[TASK OBJECTIVE] Going through the material below, please gather all lines with the word "rgba" in them.

[DATA FOR REVIEW]
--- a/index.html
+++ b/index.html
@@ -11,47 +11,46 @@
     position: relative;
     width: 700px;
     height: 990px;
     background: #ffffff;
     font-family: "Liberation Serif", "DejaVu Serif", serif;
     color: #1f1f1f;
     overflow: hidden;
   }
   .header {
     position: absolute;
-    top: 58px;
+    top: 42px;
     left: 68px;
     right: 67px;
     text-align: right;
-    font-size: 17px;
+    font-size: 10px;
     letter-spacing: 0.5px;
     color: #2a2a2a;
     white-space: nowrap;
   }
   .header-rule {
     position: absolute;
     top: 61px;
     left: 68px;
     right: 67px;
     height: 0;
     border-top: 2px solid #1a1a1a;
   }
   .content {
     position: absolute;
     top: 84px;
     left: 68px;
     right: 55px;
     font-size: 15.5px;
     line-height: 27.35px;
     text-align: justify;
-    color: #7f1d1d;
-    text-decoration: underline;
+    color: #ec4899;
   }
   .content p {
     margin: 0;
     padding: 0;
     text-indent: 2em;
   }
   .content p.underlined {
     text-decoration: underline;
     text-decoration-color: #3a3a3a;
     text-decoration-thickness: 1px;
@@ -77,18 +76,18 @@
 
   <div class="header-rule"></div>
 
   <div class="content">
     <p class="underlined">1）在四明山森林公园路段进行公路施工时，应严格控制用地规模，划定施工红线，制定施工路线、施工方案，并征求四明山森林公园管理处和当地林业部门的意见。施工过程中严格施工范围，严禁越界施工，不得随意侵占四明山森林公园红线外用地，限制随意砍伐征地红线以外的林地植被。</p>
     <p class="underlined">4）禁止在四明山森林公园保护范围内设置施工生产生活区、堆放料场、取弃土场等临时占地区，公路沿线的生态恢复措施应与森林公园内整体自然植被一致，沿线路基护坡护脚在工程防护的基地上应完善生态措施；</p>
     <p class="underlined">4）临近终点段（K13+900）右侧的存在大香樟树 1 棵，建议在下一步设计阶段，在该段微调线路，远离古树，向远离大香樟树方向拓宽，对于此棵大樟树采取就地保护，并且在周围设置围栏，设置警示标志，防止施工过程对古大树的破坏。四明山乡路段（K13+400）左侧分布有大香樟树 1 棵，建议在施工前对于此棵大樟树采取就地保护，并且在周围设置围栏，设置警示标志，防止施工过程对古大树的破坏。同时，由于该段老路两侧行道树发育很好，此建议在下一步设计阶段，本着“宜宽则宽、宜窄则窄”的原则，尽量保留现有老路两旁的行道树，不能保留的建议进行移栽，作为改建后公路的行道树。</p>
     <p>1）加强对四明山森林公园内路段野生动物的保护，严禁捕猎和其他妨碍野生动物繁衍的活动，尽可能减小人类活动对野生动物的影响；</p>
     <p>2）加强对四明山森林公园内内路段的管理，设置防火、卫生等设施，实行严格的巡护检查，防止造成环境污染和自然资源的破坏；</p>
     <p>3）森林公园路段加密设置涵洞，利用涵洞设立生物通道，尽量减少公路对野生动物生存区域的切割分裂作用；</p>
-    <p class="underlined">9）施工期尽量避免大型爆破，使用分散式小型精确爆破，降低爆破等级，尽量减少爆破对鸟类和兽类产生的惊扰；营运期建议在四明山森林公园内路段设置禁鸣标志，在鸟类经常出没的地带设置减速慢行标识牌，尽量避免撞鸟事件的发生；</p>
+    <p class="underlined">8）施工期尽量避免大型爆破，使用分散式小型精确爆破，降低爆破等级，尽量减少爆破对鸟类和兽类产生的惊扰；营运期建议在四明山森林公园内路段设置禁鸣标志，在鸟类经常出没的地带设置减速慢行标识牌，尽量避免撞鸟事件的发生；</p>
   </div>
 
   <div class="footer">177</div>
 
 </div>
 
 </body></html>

---

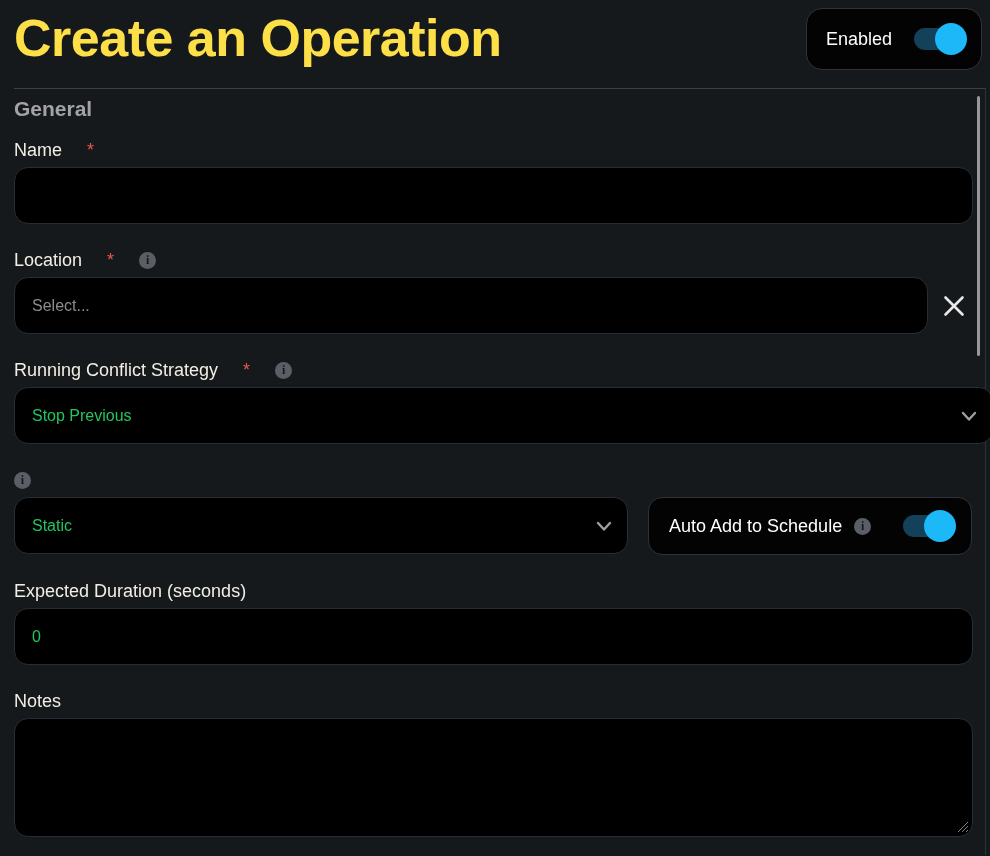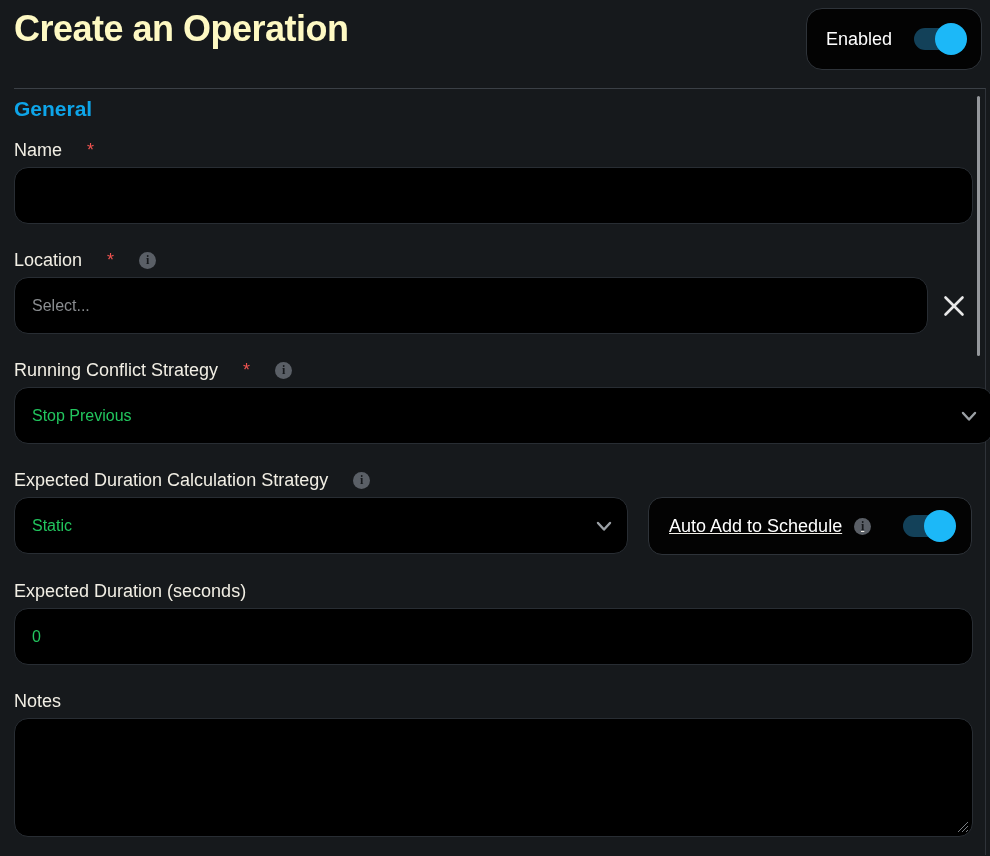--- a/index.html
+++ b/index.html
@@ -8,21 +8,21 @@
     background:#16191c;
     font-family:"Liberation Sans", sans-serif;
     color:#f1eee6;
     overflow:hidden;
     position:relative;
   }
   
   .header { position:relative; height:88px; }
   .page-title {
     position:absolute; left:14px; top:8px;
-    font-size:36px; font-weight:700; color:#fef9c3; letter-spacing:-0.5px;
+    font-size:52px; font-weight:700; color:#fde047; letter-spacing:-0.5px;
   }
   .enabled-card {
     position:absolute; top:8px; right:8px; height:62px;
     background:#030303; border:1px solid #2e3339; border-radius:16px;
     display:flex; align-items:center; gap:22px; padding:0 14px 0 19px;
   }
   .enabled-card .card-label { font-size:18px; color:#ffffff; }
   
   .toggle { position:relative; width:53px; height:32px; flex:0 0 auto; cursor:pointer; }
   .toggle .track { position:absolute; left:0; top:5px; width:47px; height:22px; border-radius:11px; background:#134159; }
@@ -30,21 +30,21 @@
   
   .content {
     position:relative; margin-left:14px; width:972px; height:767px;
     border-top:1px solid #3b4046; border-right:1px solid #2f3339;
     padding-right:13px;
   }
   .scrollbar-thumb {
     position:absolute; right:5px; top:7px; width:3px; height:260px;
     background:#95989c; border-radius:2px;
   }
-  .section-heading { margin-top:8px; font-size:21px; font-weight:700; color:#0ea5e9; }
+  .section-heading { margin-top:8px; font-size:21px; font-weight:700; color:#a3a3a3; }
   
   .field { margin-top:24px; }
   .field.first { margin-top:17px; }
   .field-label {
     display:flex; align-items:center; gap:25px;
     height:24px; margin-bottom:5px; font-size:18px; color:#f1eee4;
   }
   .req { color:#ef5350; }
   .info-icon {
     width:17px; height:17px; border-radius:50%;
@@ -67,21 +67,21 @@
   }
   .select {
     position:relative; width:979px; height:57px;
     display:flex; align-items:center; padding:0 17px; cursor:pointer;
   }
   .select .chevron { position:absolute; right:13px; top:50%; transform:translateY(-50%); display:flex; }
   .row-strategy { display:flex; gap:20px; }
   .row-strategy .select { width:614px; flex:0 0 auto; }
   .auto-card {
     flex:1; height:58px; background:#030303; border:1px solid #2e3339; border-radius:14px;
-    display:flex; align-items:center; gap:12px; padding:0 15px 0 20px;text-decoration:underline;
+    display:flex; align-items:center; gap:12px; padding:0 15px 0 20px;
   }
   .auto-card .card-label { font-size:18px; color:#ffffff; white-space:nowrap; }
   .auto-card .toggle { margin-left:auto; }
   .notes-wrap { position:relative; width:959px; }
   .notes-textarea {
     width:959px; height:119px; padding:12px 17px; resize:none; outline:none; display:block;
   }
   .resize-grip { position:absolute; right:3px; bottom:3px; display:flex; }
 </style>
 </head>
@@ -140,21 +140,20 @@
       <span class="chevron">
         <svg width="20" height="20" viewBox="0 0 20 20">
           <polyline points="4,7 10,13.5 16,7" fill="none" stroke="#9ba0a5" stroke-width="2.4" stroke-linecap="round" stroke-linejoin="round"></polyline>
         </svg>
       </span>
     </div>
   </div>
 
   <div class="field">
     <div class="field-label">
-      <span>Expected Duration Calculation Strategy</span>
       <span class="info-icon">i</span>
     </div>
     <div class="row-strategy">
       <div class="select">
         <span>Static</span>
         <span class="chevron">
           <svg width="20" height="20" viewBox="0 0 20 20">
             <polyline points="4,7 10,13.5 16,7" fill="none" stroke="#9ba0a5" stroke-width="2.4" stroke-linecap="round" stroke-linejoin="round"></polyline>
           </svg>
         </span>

==

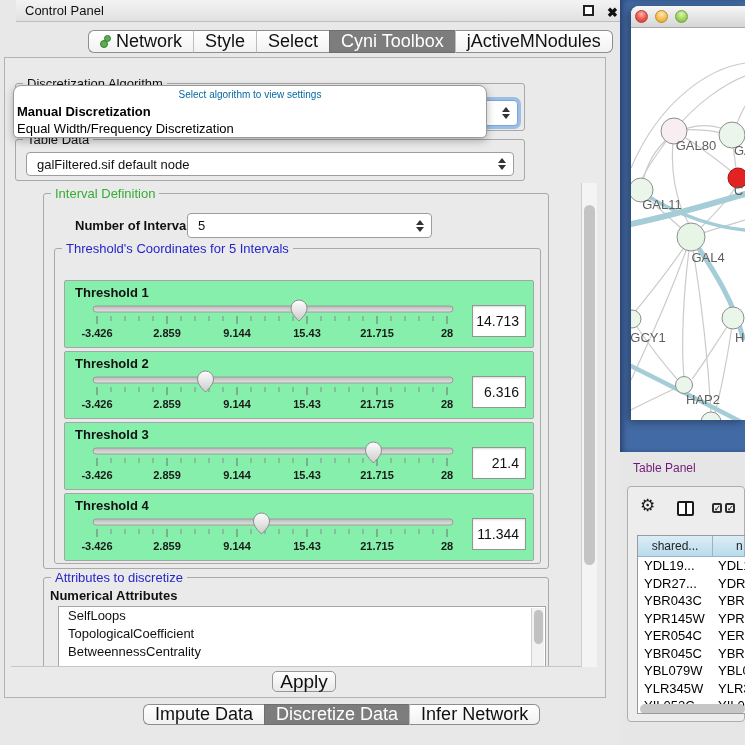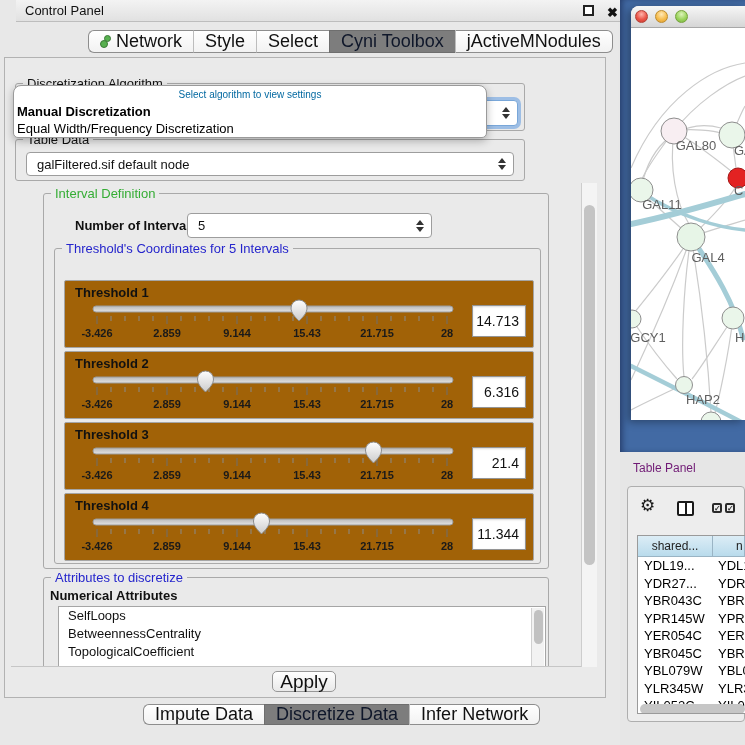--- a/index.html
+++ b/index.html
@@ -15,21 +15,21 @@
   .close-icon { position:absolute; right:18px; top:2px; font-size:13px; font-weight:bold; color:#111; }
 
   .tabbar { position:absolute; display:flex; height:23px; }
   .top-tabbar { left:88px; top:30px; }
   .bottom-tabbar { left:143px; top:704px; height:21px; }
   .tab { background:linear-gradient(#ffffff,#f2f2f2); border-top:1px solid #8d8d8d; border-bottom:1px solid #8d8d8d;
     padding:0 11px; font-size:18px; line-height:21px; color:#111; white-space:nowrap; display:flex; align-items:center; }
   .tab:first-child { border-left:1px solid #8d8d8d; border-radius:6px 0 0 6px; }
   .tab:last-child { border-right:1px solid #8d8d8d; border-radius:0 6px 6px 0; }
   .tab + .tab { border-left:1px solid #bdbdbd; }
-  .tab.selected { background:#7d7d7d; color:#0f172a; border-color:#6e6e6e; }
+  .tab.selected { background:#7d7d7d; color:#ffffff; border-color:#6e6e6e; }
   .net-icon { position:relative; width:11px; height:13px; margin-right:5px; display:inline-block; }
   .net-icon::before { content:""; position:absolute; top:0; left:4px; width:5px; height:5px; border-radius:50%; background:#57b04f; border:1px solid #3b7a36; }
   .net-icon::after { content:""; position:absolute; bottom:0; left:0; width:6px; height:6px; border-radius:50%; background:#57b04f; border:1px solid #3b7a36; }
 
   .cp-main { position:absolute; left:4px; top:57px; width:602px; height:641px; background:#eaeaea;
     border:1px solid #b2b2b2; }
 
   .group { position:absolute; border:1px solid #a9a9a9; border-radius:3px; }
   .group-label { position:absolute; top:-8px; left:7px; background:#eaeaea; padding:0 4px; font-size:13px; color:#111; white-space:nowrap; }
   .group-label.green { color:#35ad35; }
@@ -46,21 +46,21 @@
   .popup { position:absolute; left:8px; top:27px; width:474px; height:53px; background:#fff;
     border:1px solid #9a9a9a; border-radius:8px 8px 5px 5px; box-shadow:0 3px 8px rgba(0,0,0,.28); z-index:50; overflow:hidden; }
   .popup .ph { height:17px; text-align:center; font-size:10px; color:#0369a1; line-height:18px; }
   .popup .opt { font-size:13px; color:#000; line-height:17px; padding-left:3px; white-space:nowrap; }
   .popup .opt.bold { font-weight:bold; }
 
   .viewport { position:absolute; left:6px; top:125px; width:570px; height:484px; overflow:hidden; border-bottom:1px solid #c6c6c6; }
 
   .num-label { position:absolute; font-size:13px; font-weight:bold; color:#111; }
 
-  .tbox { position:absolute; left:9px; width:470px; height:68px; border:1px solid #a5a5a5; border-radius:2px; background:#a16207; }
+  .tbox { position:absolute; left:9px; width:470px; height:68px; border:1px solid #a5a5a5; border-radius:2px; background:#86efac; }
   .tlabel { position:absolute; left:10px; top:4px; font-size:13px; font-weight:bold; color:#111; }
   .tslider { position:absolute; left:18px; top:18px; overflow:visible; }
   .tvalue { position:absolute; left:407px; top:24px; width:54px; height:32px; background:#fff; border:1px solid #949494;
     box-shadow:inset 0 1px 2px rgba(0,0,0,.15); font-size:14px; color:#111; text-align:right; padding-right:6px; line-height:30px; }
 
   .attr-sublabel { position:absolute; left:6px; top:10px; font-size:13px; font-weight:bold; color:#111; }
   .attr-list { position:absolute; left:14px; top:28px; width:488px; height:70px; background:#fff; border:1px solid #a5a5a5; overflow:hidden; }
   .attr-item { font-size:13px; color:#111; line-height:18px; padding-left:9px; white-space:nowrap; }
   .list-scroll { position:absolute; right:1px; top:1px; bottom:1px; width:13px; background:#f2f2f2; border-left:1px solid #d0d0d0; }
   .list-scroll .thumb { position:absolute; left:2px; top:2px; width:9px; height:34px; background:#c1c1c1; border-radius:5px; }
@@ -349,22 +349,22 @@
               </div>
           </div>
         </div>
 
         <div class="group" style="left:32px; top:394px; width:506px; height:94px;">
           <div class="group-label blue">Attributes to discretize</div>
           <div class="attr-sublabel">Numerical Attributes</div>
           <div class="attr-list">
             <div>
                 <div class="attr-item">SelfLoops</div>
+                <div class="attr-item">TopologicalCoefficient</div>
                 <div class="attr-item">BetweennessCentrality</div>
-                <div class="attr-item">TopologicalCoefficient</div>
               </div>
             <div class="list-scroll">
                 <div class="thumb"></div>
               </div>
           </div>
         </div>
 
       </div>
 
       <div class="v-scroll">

[TASK SOLUTION]
     border:1px solid #9a9a9a; border-radius:8px 8px 5px 5px; box-shadow:0 3px 8px rgba(0,0,0,.28); z-index:50; overflow:hidden; }
     box-shadow:inset 0 1px 2px rgba(0,0,0,.15); font-size:14px; color:#111; text-align:right; padding-right:6px; line-height:30px; }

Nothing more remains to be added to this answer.